(PROVIDED RECORDS begins)
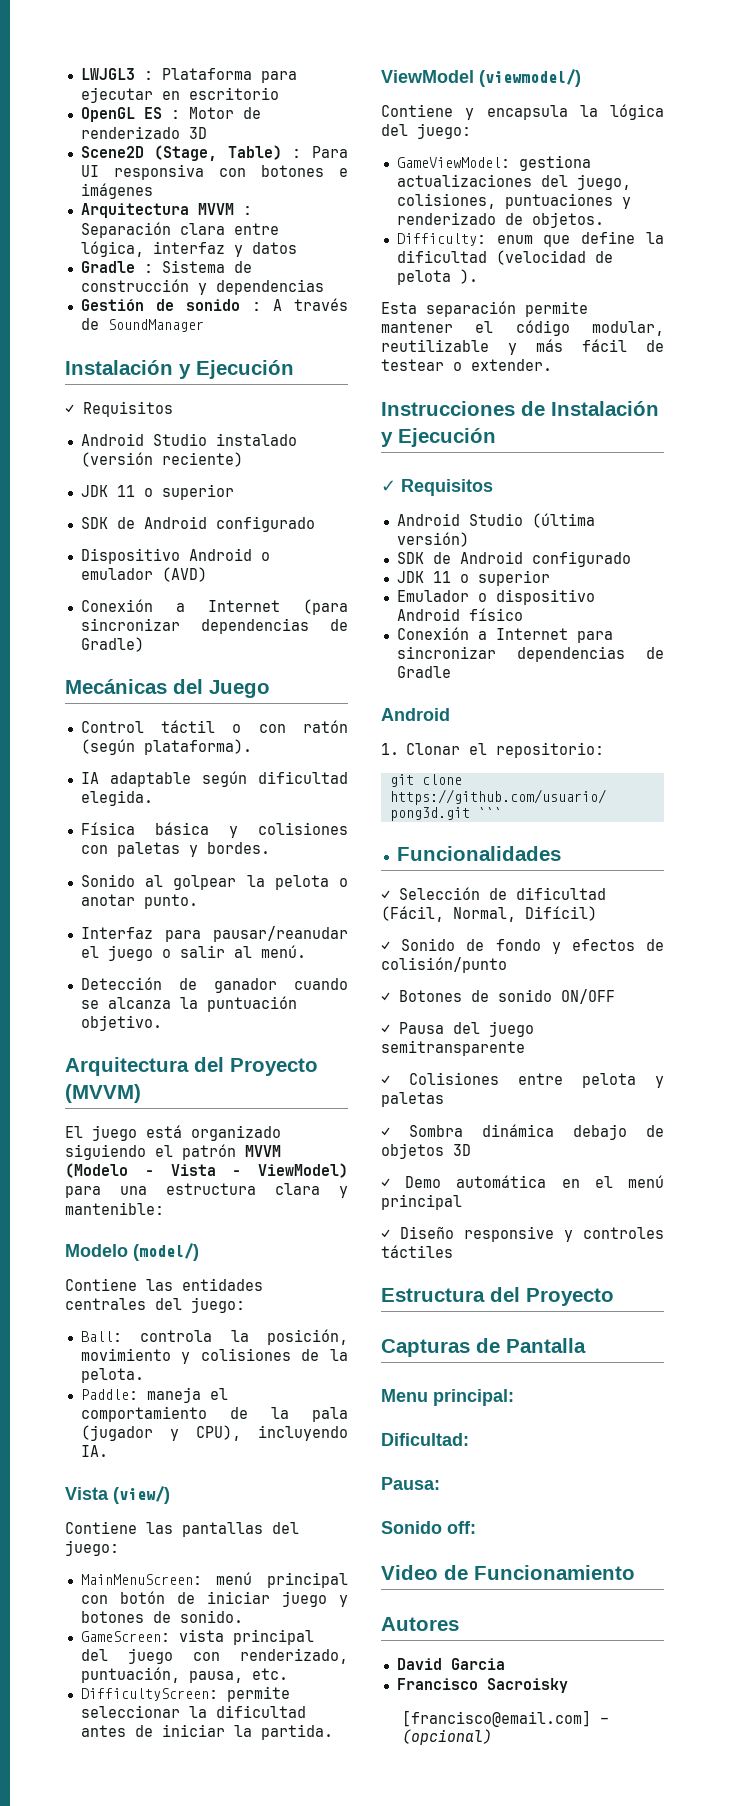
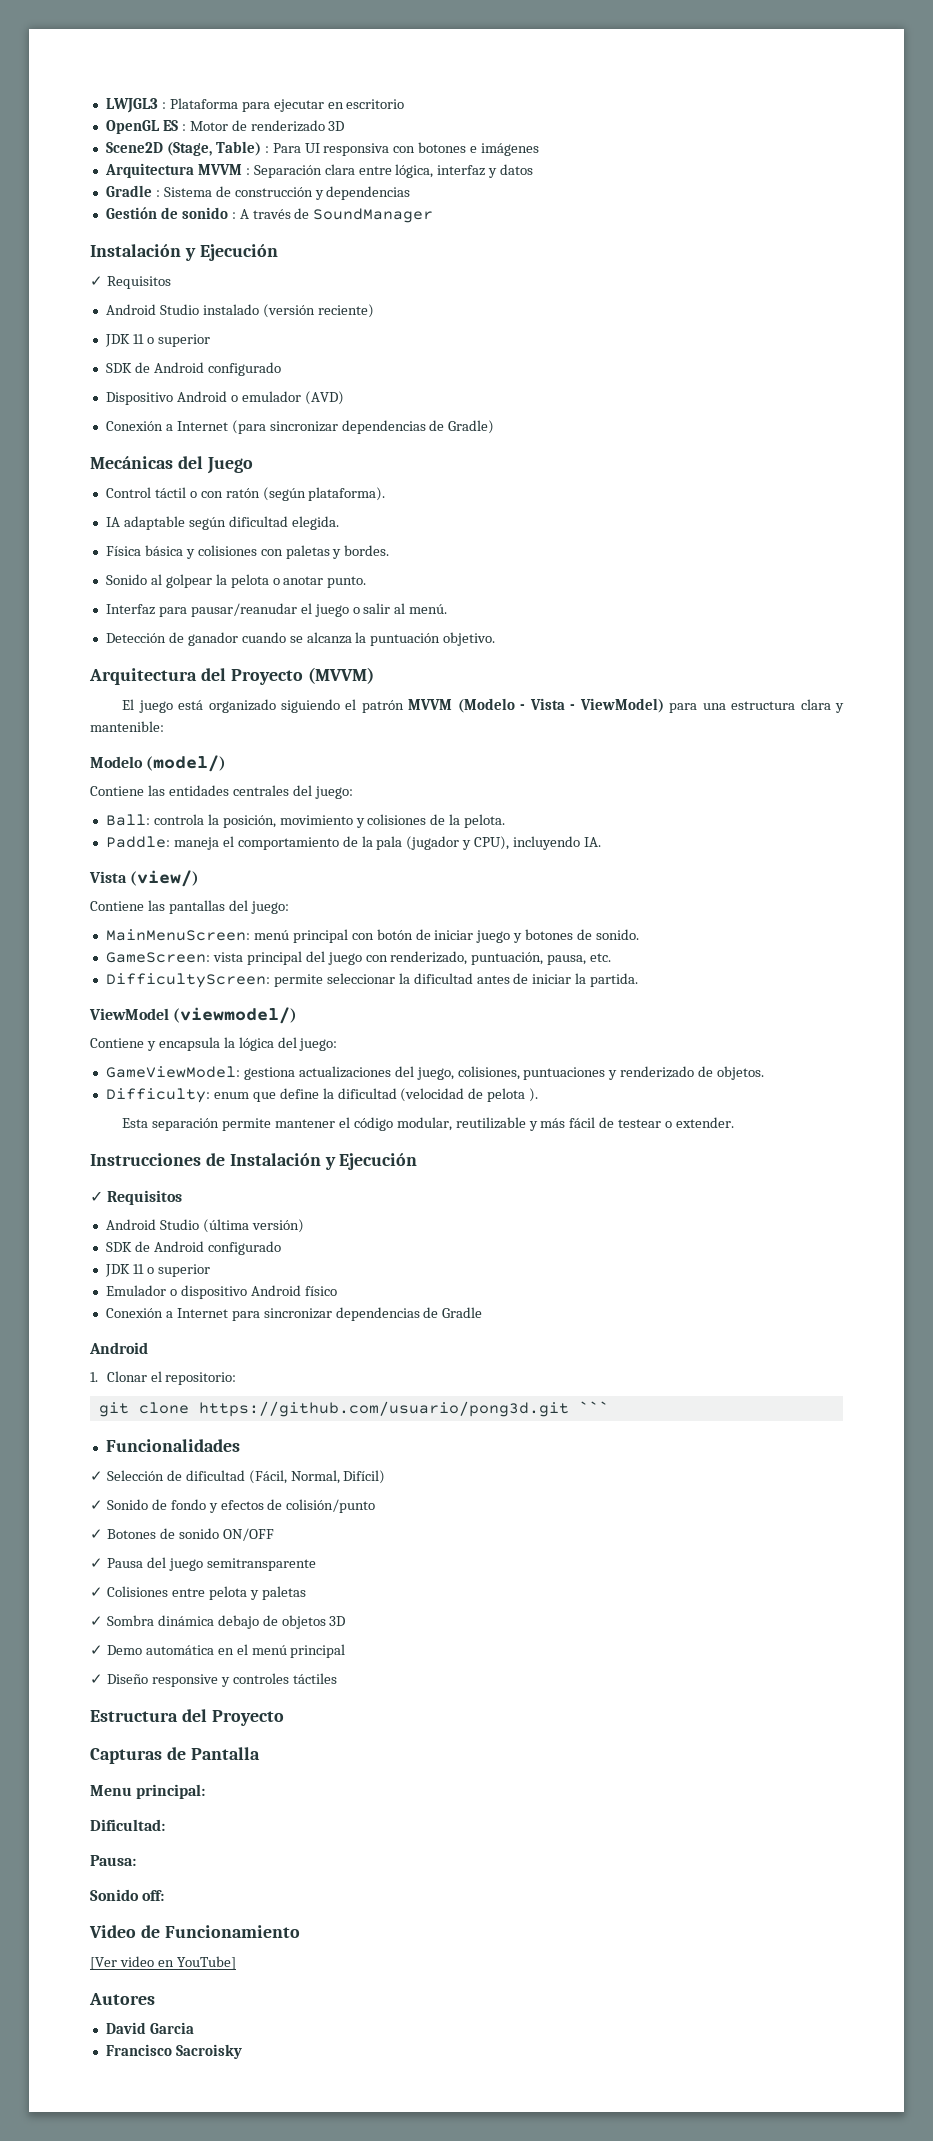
+ [Ver video en YouTube]
- [francisco@email.com] – (opcional)

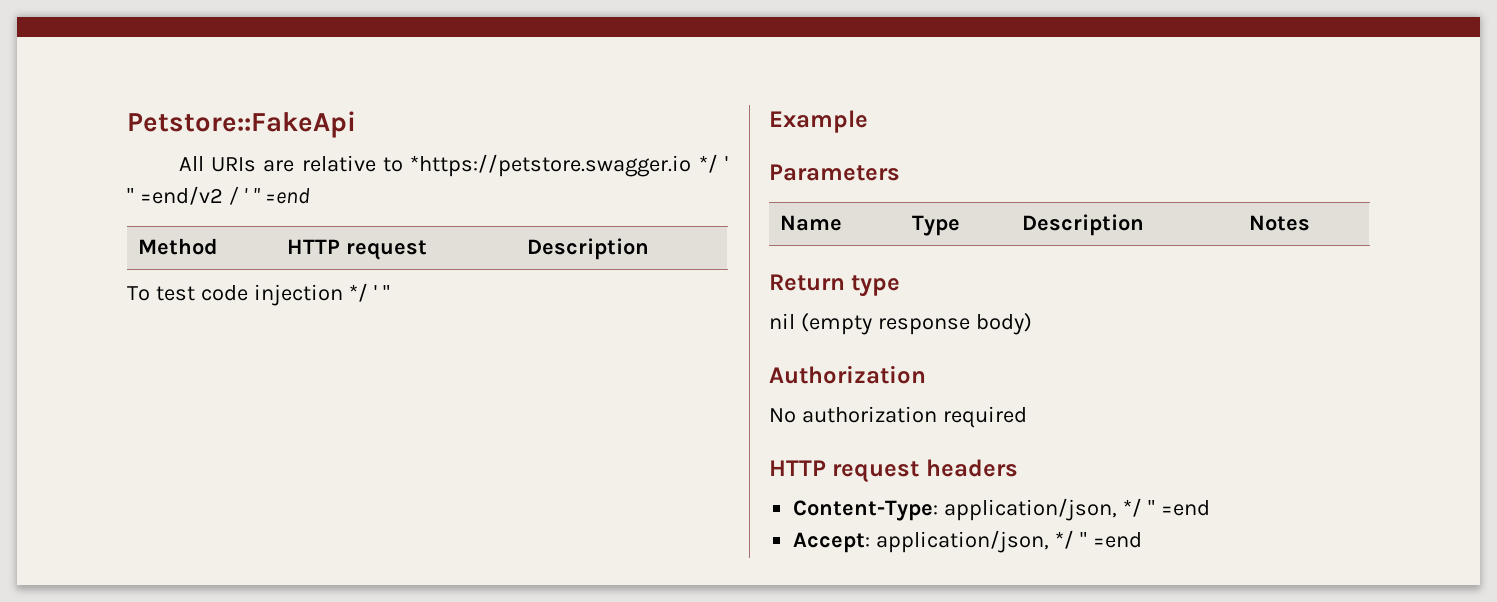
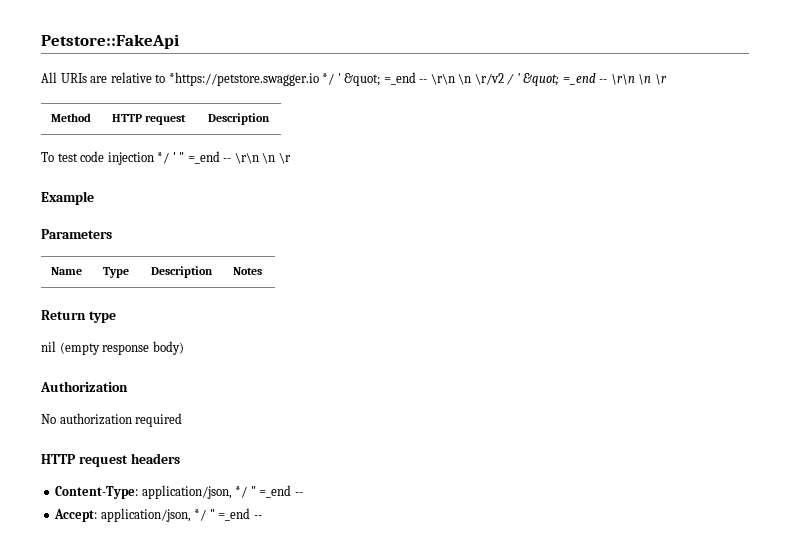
- All URIs are relative to *https://petstore.swagger.io */ ' " =end/v2 / ' " =end
+ All URIs are relative to *https://petstore.swagger.io */ ' &quot; =_end -- \r\n \n \r/v2 / ' &quot; =_end -- \r\n \n \r
- To test code injection */ ' "
+ To test code injection */ ' " =_end -- \r\n \n \r
- Content-Type: application/json, */ " =end
+ Content-Type: application/json, */ " =_end --
- Accept: application/json, */ " =end
+ Accept: application/json, */ " =_end --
(PROVIDED RECORDS ends)
### ASSIGNED TASK
Exactly the lines from the one with "- To test code" through the end of the entries, both included, should be written out, and no others.

### YOUR RESPONSE
- To test code injection */ ' "
+ To test code injection */ ' " =_end -- \r\n \n \r
- Content-Type: application/json, */ " =end
+ Content-Type: application/json, */ " =_end --
- Accept: application/json, */ " =end
+ Accept: application/json, */ " =_end --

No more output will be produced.